BellaVita’s revenue jumps 2.5X to Rs 456 Cr in FY25, turns profitable

EntrackrEntrackr · 2m ago
BellaVita’s revenue jumps 2.5X to Rs 456 Cr in FY25, turns profitable
Medial

BellaVita, a Gurugram-based beauty and personal care brand, reported a profit of Rs 25 crore in the fiscal year ended March 2025, a sharp turnaround from a loss in FY24. The improvement came amid strong revenue growth and better cost efficiency. BellaVita’s operating revenue surged 2.5x to Rs 456 crore in FY25 from Rs 184 crore in FY24, as per its financial statements sourced from the Registrar of Companies (RoC). The company derives its revenue primarily from sales of fragrances, skincare, and personal care products across online marketplaces and its own channels. Revenue from the sale of these products was the sole source of revenue for the company. For the perfume-dominated brand, the cost of materials remained the largest cost component, accounting for 39% of the total expenditure. This cost surged 2.7x to Rs 171 crore in FY25 from Rs 64 crore in FY24. Advertising expenses formed 21% of the cost and rose by 37% to Rs 90 crore. Commission expenses surged to Rs 64 crore, while shipping costs stood at Rs 42 crore. Employee benefits accounted for Rs 42 crore and other overheads added Rs 28.5 crore to the expense sheet during the fiscal.

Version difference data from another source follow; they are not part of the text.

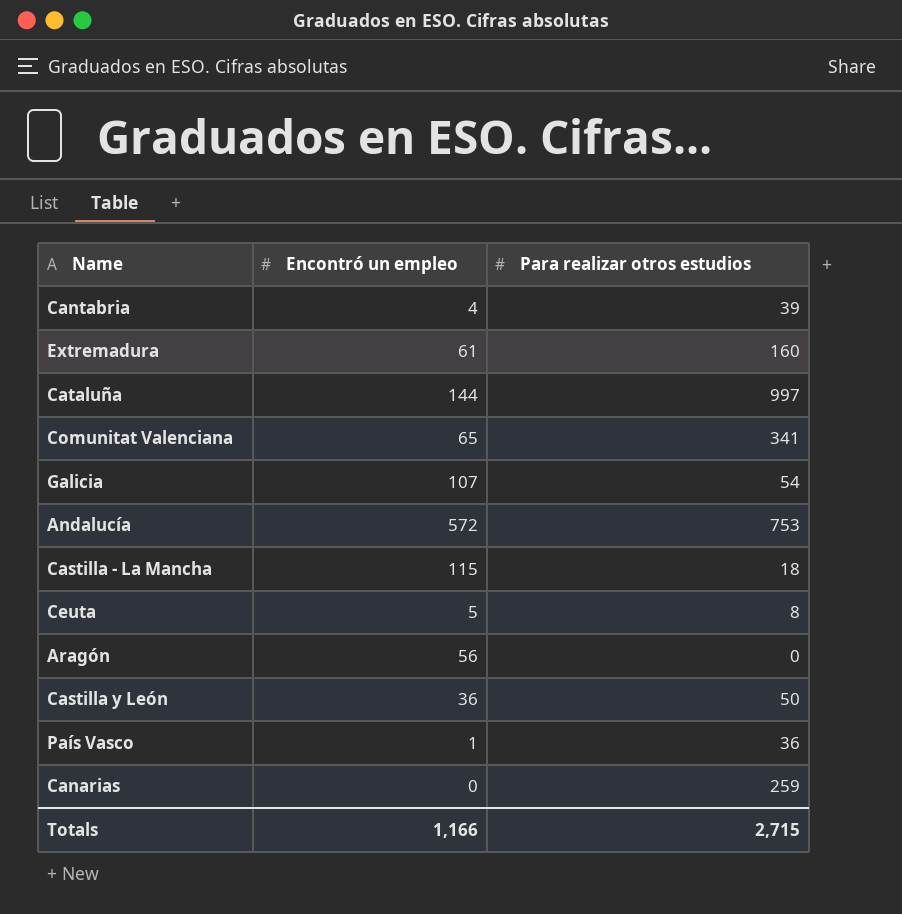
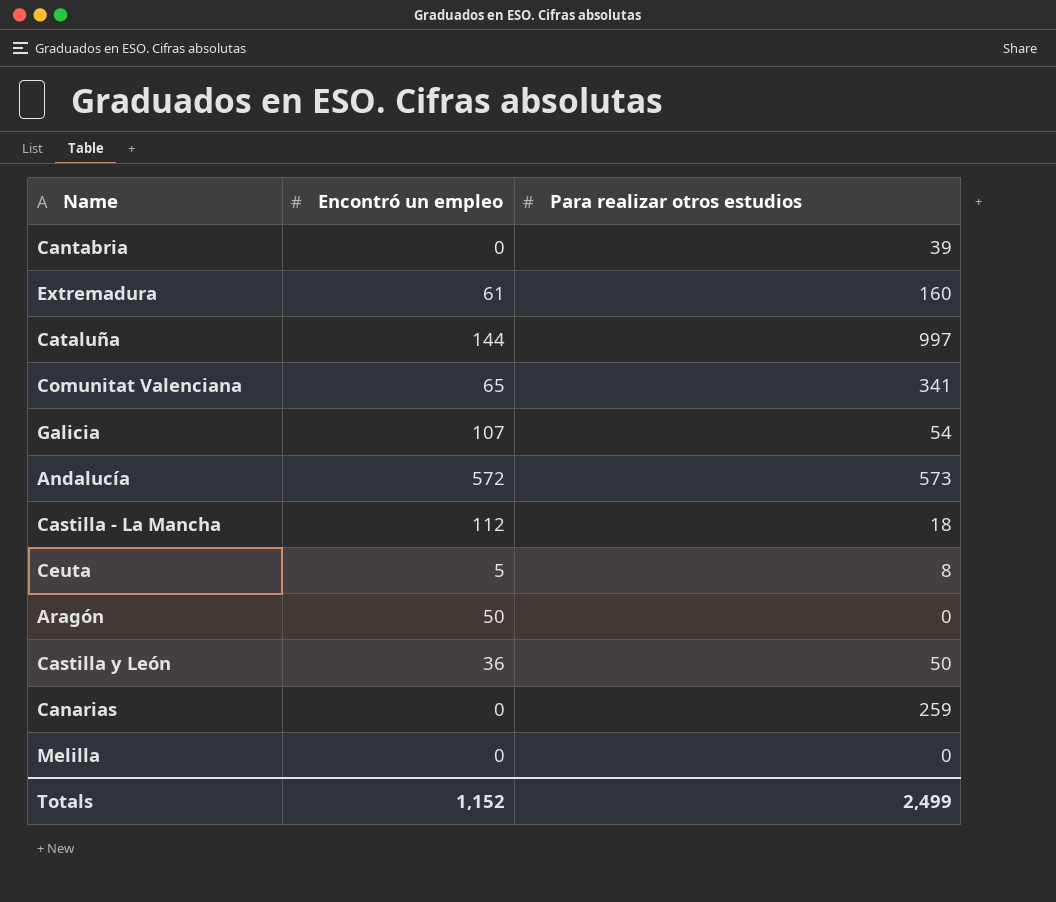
row País Vasco: 1 | 36 -> none
Cantabria | Encontró un empleo: 4 -> 0
Andalucía | Para realizar otros estudios: 753 -> 573
Castilla - La Mancha | Encontró un empleo: 115 -> 112
Aragón | Encontró un empleo: 56 -> 50
row Melilla: none -> 0 | 0
Totals | Encontró un empleo: 1,166 -> 1,152
Totals | Para realizar otros estudios: 2,715 -> 2,499

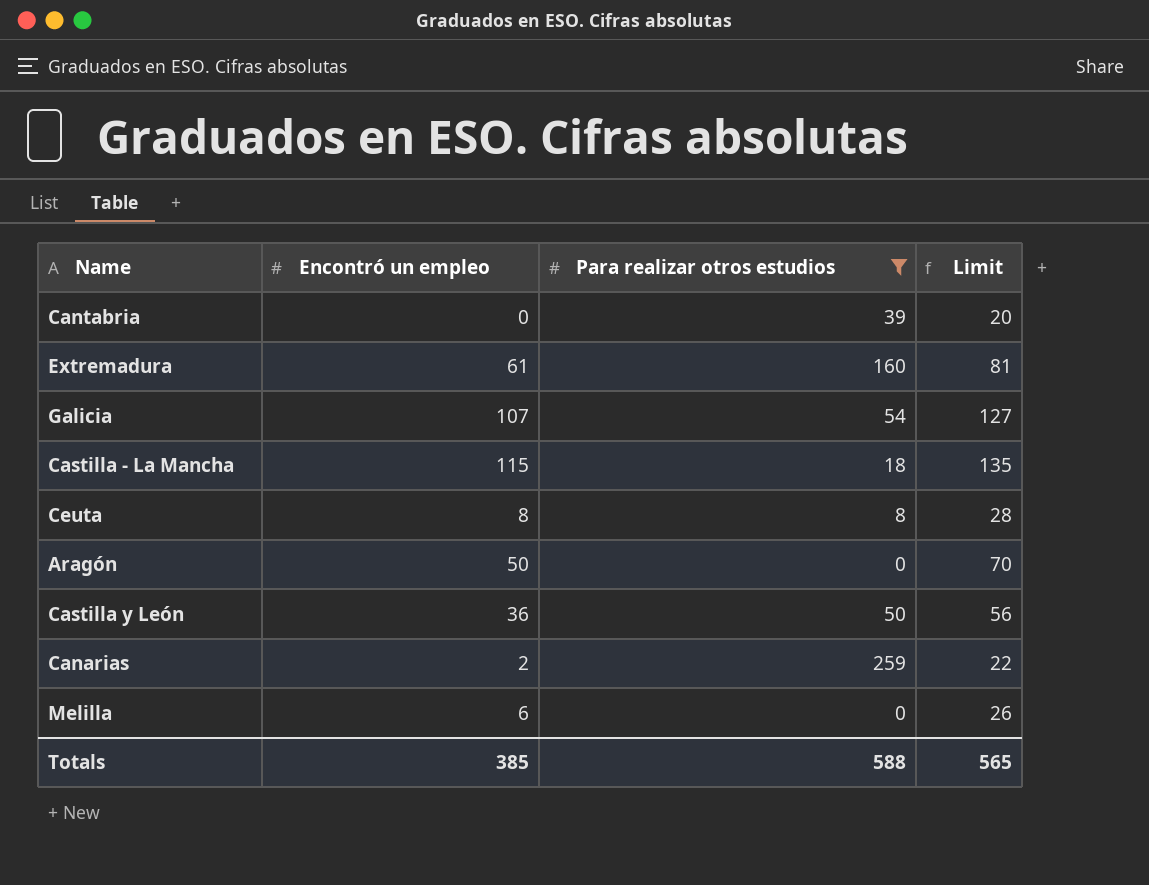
filter: none -> Para realizar otros estudios <= 259
column Limit | formula: none -> [Encontró un empleo] + 20
Castilla - La Mancha | Encontró un empleo: 112 -> 115
Ceuta | Encontró un empleo: 5 -> 8
Canarias | Encontró un empleo: 0 -> 2
Melilla | Encontró un empleo: 0 -> 6
Totals | Encontró un empleo: 1,152 -> 385
Totals | Para realizar otros estudios: 2,499 -> 588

Overall, BellaVita’s total expenses grew 92% to Rs 437.5 crore during FY25 from Rs 228 crore in FY24. With the company’s revenue outpacing expense growth, it turned profitable and posted a profit of Rs 25 crore, against a loss of Rs 40 crore in FY24. Its EBITDA margin stood at 4.61% in the same period. On a unit level, BellaVita spent Rs 0.96 to earn a rupee of operating revenue in FY25, improving from Rs 1.24 a year earlier. On the balance sheet front, BellaVita’s current assets increased to Rs 119 crore while the company closed FY25 with cash and bank balances of Rs 4 crore, up from Rs 1 crore in the previous fiscal. According to TheKredible, BellaVita has raised a total of $58 million of funding to date, with Sanjeev Kumar Taparia and Ashutosh Taparia as its lead investors. The profits will be a welcome milestone for the firm that has shown the kind of intent and effort that marks out driven startups. Maintaining the momentum in FY26 will place it in a hallowed company in a category where the topline has been ‘bought’ with expensive advertising in most cases. BellaVita has certainly built a brand that has some pull of its own and could yet be the personal care brand to watch in the coming years.